[Phase 4] Evaluate Task-Scoped Context vs. Agent-Level Context Tiers

## Summary

The current tiered memory system operates at the agent level, but context relevance is task-specific. Accumulating context across 10 tasks may carry irrelevant information from early tasks into later ones.

## Problem Analysis

**Current model** (hypothesis): 
- Worker agent has a context store with HOT/WARM/COLD tiers
- Context accumulates as worker handles multiple tasks in a session
- Tier promotion/demotion happens based on access patterns across all tasks

**The problem**:
- Task 3 involved debugging authentication. Worker loaded auth-related context into HOT tier.
- Task 10 involves building a data export feature.
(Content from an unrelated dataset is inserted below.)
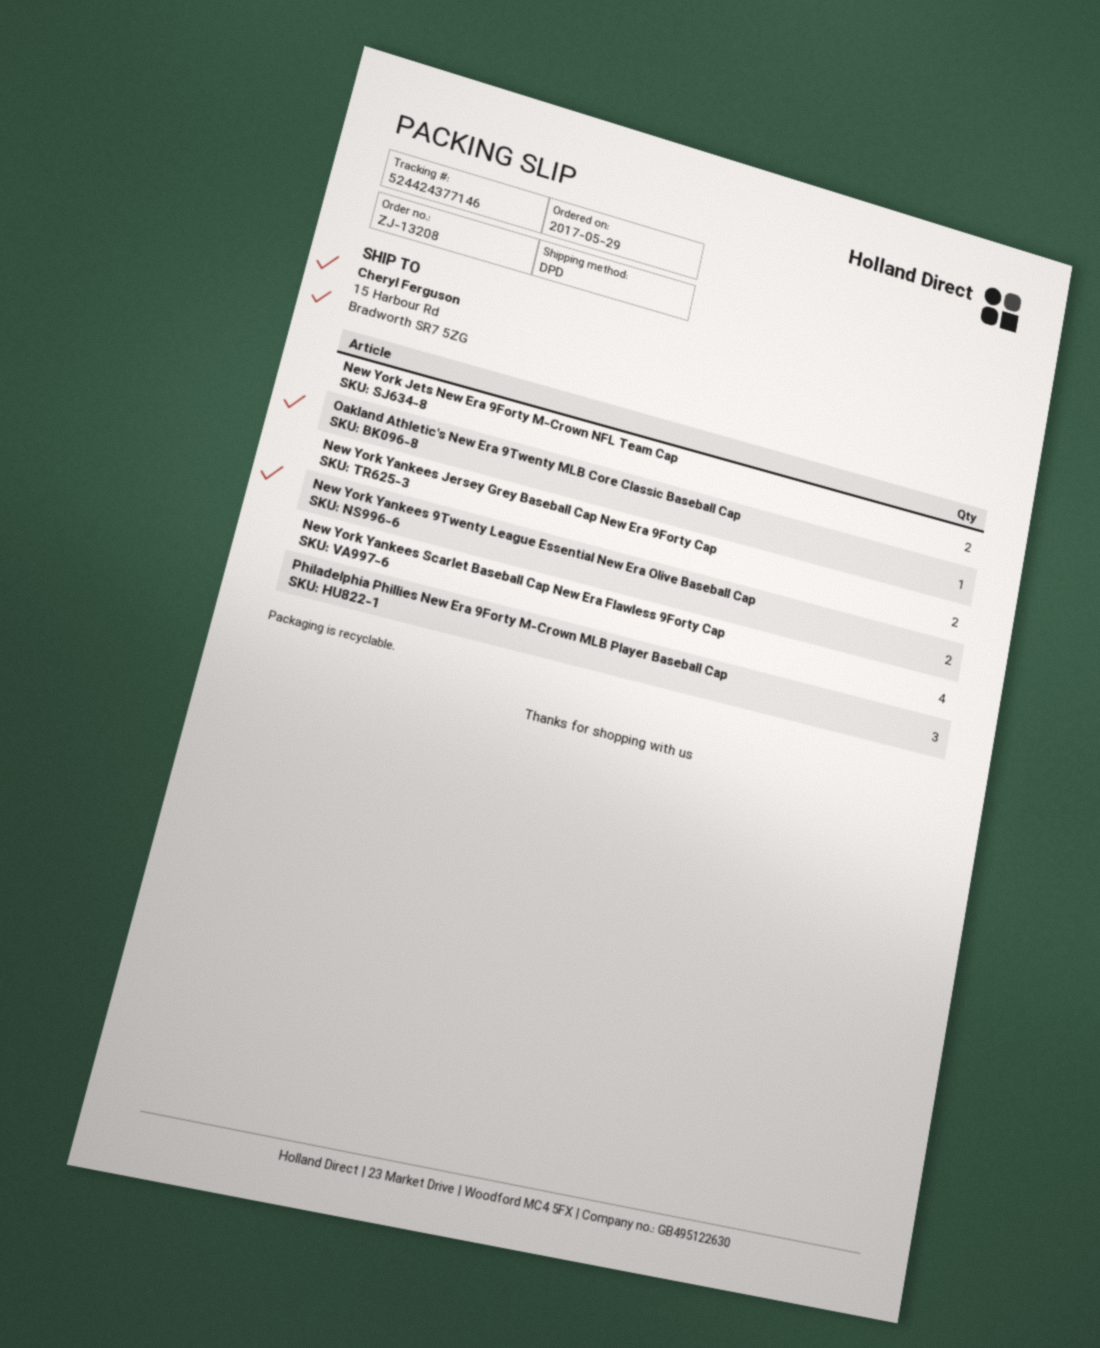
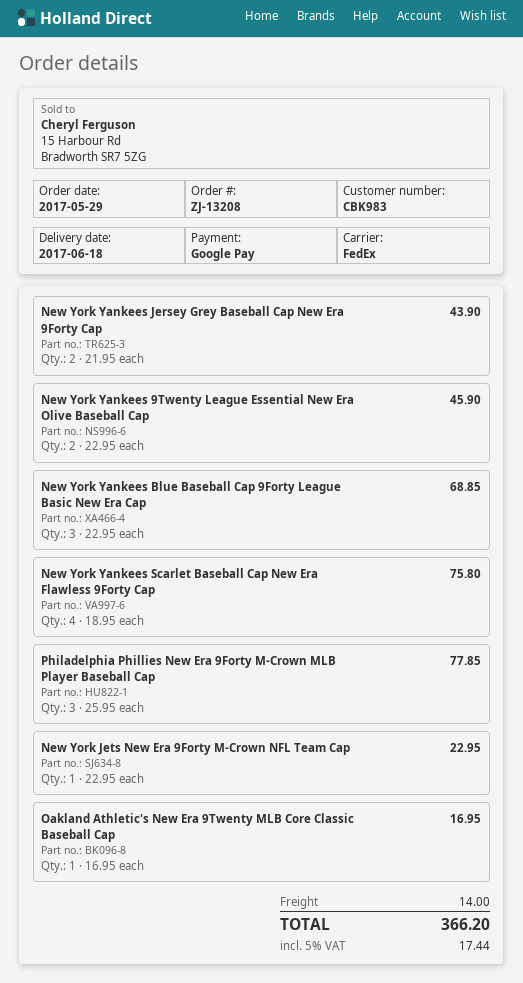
shipping method: DPD -> FedEx
New York Jets New Era 9Forty M-Crown NFL Team Cap: 2 -> 1
New York Yankees Blue Baseball Cap 9Forty League Basic New Era Cap: none -> 3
Auth context is still HOT (recent access).
- Worker's context window now has authentication details that are completely irrelevant to data export.

This is **cross-task contamination**: context that was relevant to a previous task pollutes the context for the current task.

## State of the Art Comparison

From the subagent pattern:
> "Each subagent gets a clean, isolated context window."

From 12-Factor Agents:
> "Small focused agents, less than 100 tools, less than 20 steps."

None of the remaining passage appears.